***** Material shown *****

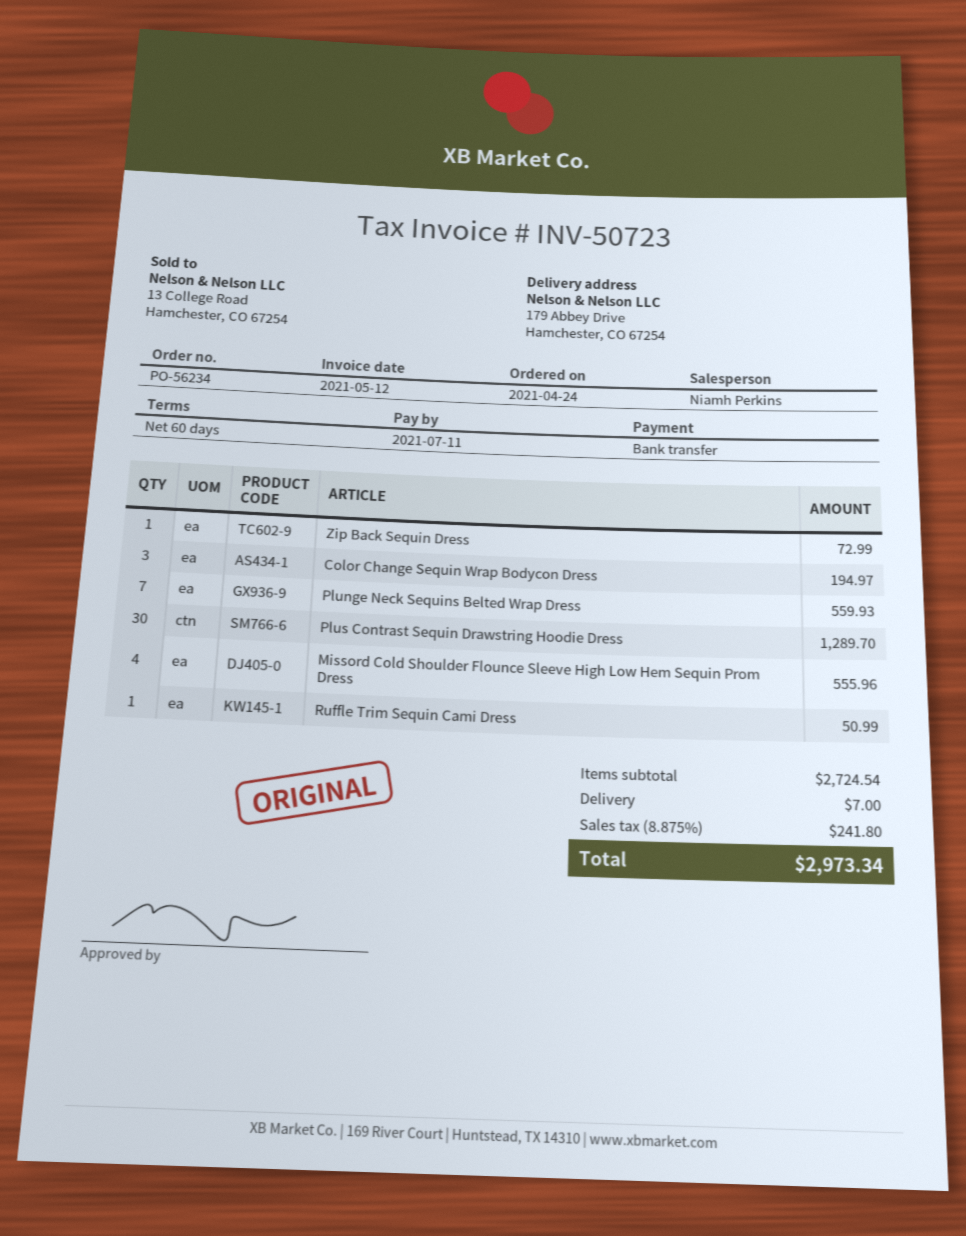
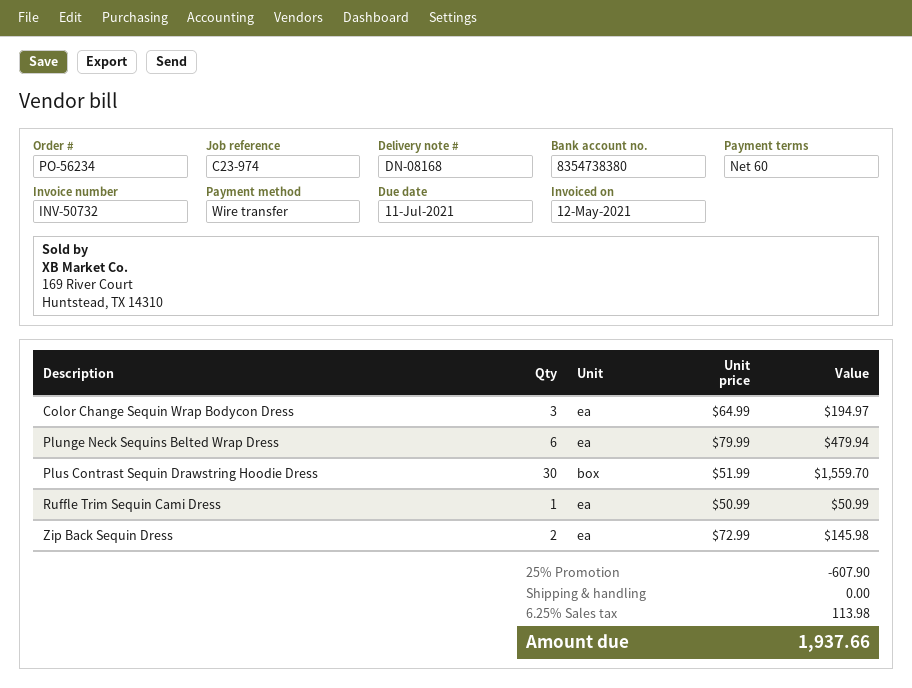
invoice number: INV-50723 -> INV-50732
Zip Back Sequin Dress: 1 for 72.99 -> 2 for 145.98
Plunge Neck Sequins Belted Wrap Dress: 7 for 559.93 -> 6 for 479.94
Plus Contrast Sequin Drawstring Hoodie Dress: 30 for 1289.70 -> 30 for 1559.70
Missord Cold Shoulder Flounce Sleeve High Low Hem Sequin Prom Dress: 4 for 555.96 -> none
discount: none -> 25% = 607.90
shipping: 7.00 -> 0.00
tax: 8.875% = 241.80 -> 6.25% = 113.98
total: 2973.34 -> 1937.66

*****

**Problem description**. Give the material again exactly as it is, but keep the pictures out.

**Answer section**.
invoice number: INV-50723 -> INV-50732
Zip Back Sequin Dress: 1 for 72.99 -> 2 for 145.98
Plunge Neck Sequins Belted Wrap Dress: 7 for 559.93 -> 6 for 479.94
Plus Contrast Sequin Drawstring Hoodie Dress: 30 for 1289.70 -> 30 for 1559.70
Missord Cold Shoulder Flounce Sleeve High Low Hem Sequin Prom Dress: 4 for 555.96 -> none
discount: none -> 25% = 607.90
shipping: 7.00 -> 0.00
tax: 8.875% = 241.80 -> 6.25% = 113.98
total: 2973.34 -> 1937.66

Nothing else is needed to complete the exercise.